治療されなかった全てのマウスは１７日以内に死んだ（図１０，平均生存時間、１４±３日）。この高い腫瘍負荷で、ＩＭＣ−１Ｃ１１による２００μｇ／マウス／注射での治療はある程度生存時間を延ばしたが、全てのマウスが３５日以内に死んだ（それぞれ、平均生存時間２１±７日；生存時間中央値１９日。対照グループに比べてｐ＝０．０３）。ＩＭＣ−２Ｃ６は、２００μｇ／マウス／注射という同じ用量で、マウスの生存時間を３４±１２日に有意に延ばした（中央値＝２９日。対照と比べてｐ<０．０１，ＩＭＣ−１Ｃ１１治療グループに比べてｐ＝０．０１）。最も親和度が高い抗体、ＩＭＣ−１１２１，は、特にＩＭＣ−１Ｃ１１に対して、ずっと強い抗白血病効果を示した。ＩＭＣ−１１２１で治療されたマウスは、６３±１２日生存した（中央値＝６０日。ＩＭＣ−１Ｃ１１及びＩＭＣ−２Ｃ６治療グループの両方に比べてｐ<０．００１）。テストされた抗体用量がもっと低い場合（１００μｇ／マウス／注射）、ＩＭＣ−１１２１はやはり効力が高かった。
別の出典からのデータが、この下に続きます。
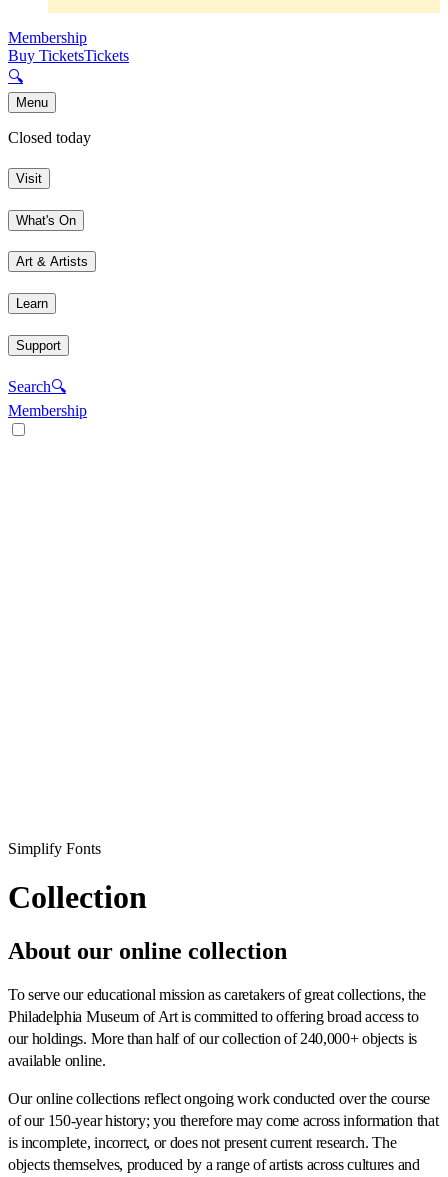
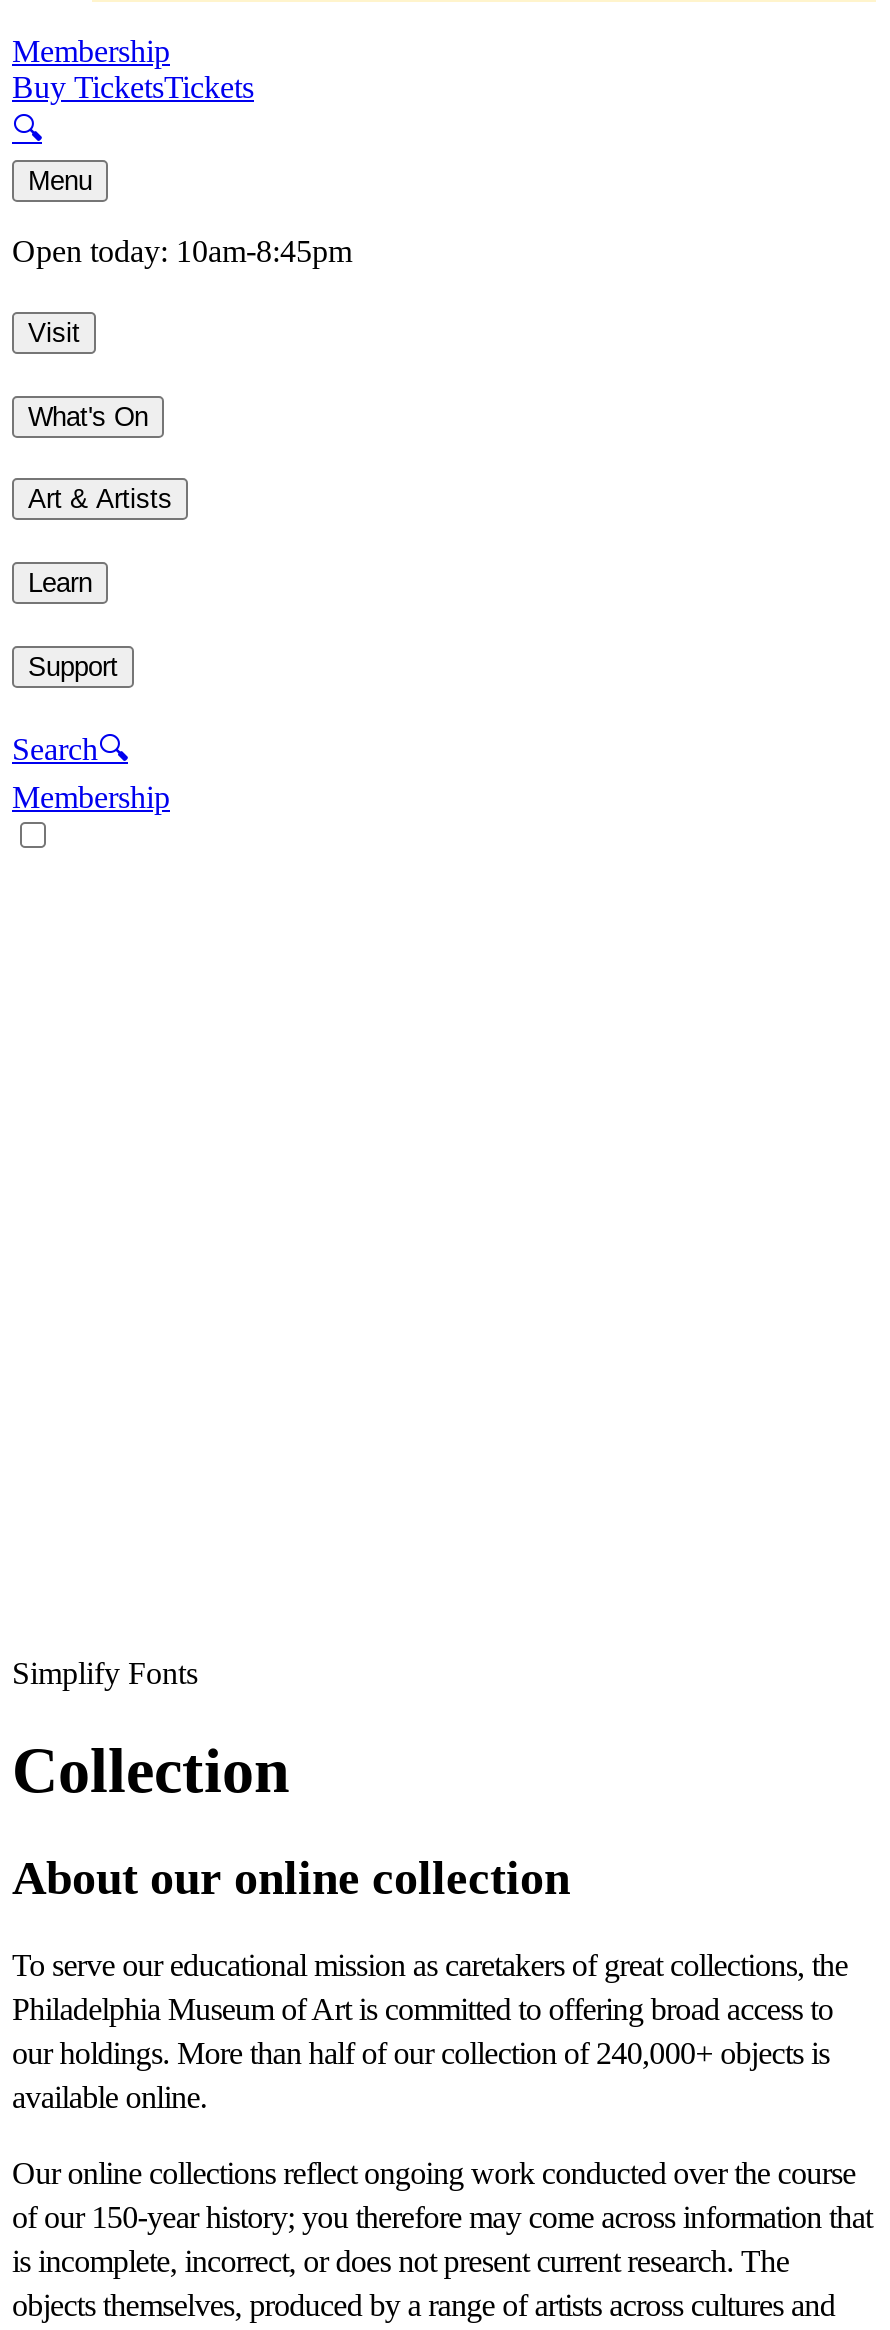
- Closed today
+ Open today: 10am-8:45pm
この低い用量のＩＭＣ−１１２１で治療されたマウスは４６±１６日生存した（中央値＝４１日）。実験の間、抗体で治療されたマウスのいずれにおいても明白な毒性は何も認められなかった。

本明細書の全体にわたって、いろいろな刊行物、特許、及び特許出願に言及した。それらの刊行物、特許、及び特許出願の教示と開示は、本発明が関わる技術の現状をより十分に記述するために、本明細書にその全体を援用する。

当業者であれば本明細書に開示された発明の原理にはいろいろな変形を施すことが可能であることは言うまでもなく、かつ予期されるが、そのような変更は本発明の範囲に含まれるものとする。

Claims

配列番号５３により表される軽鎖可変ドメイン及び配列番号２４により表される重鎖可変領域ドメインを含む、キナーゼドメイン受容体(ＫＤＲ)に選択的に結合する単離抗体またはその断片。
前記断片が単一鎖抗体、Ｆａｂ、単一鎖Ｆｖ、ダイアボディ、及びトリアボディから成る群から選択される、請求項１に記載の抗体またはその断片。
前記抗体又はその断片が、ＶＥＧＦのＫＤＲとの結合を阻害する、請求項１又は２に記載の抗体またはその断片。
配列番号５３および配列番号２４により表されるアミノ酸配列をコードするヌクレオチド配列を含む、単離ポリヌクレオチド。
請求項４に記載のポリヌクレオチドを含む、発現ベクター。
請求項５に記載の発現ベクターを含む組み換え宿主細胞。
配列番号２４を含むポリペプチド及び配列番号５３を含むポリペプチドを産生する、請求項６に記載の組み換え宿主細胞。
請求項１〜３のいずれか一項に記載の抗体またはその断片の有効量を含む、血管新生を抑制するための医薬組成物。
請求項１〜３のいずれか一項に記載の抗体またはその断片の有効量を含む、腫瘍増殖を低減するための医薬組成物。